- _Web interface edit records_
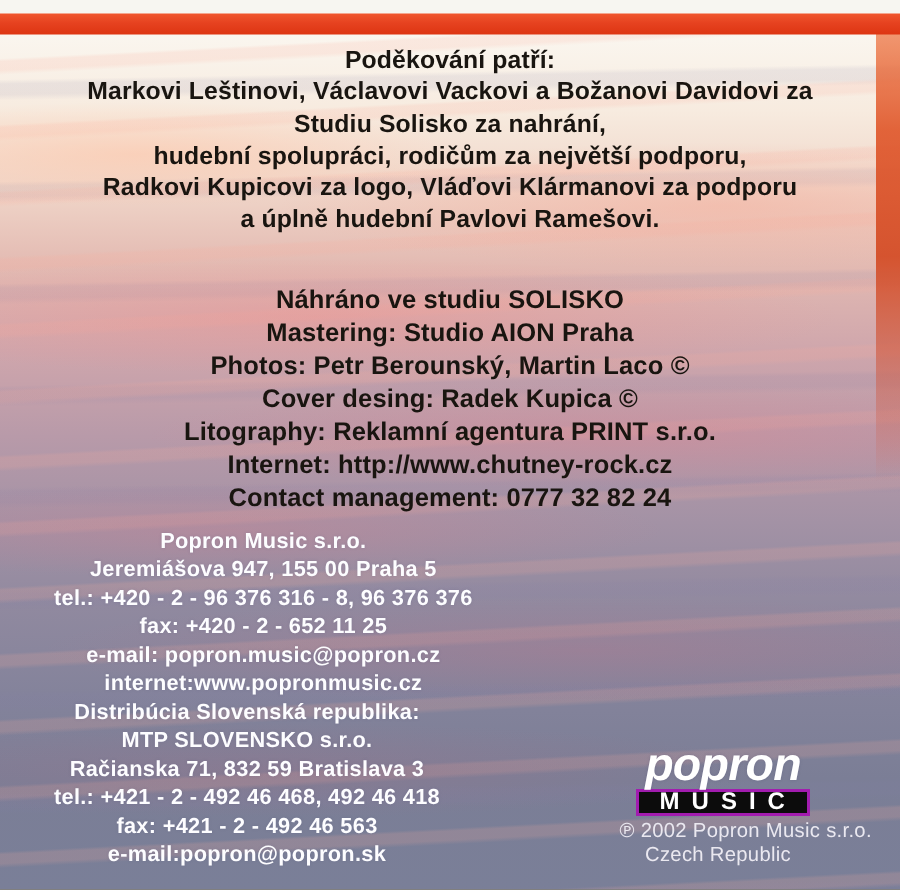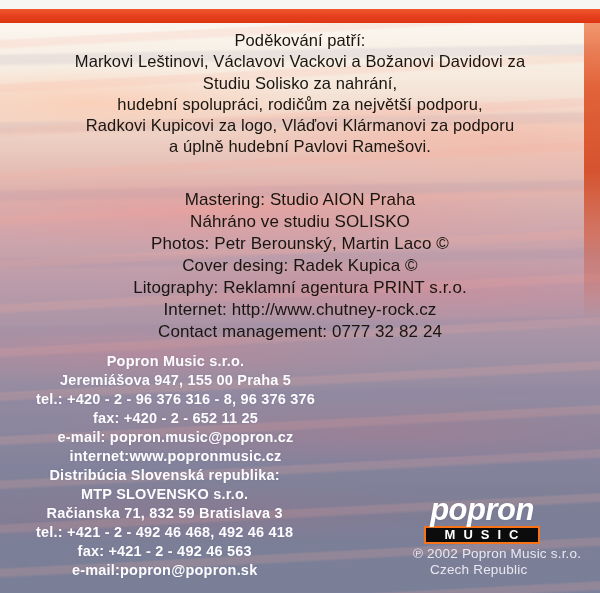--- a/index.html
+++ b/index.html
@@ -57,7 +57,7 @@
 
   .block-center {
     left: 0; width: 600px; text-align: center;
-    color: #191510; font-weight: 400;
+    color: #191510; font-weight: 700;
   }
   .thanks   { top: 30px;  font-size: 16.5px; line-height: 21.3px; letter-spacing: 0.1px; }
   .credits  { top: 189px; font-size: 17px;   line-height: 22px;   letter-spacing: 0.1px; }

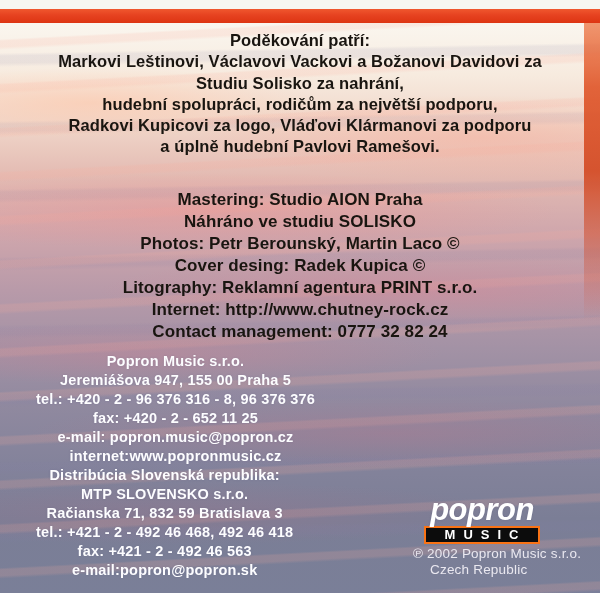--- a/index.html
+++ b/index.html
@@ -118,8 +118,8 @@
   </div>
 
   <div class="textlayer block-center credits">
+    <div>Náhráno ve studiu SOLISKO</div>
     <div>Mastering: Studio AION Praha</div>
-    <div>Náhráno ve studiu SOLISKO</div>
     <div>Photos: Petr Berounský, Martin Laco ©</div>
     <div>Cover desing: Radek Kupica ©</div>
     <div>Litography: Reklamní agentura PRINT s.r.o.</div>

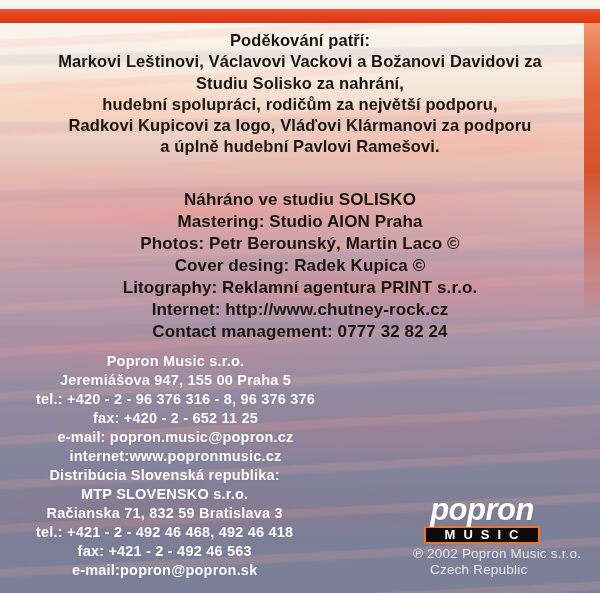--- a/index.html
+++ b/index.html
@@ -84,9 +84,9 @@
   .logo-bar {
     margin-top: 1px;
     background: #0c0c0c;
-    border: 2px solid #f97316;
+    border: 2px solid #a21caf;
     color: #ffffff; font-weight: 700;
-    font-size: 13px; line-height: 12px;
+    font-size: 16px; line-height: 12px;
     letter-spacing: 8px; padding: 1px 0 1px 7px;
     text-align: center;
   }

- _Task goal_
Your answer should consist of the lines above between those holding "<div>Photos: Petr Berounský, Martin" and "background: #0c0c0c;", inclusive, reproduced word for word and without pictures.

- _Output below_
     <div>Photos: Petr Berounský, Martin Laco ©</div>
     <div>Cover desing: Radek Kupica ©</div>
     <div>Litography: Reklamní agentura PRINT s.r.o.</div>

--- a/index.html
+++ b/index.html
@@ -84,9 +84,9 @@
   .logo-bar {
     margin-top: 1px;
     background: #0c0c0c;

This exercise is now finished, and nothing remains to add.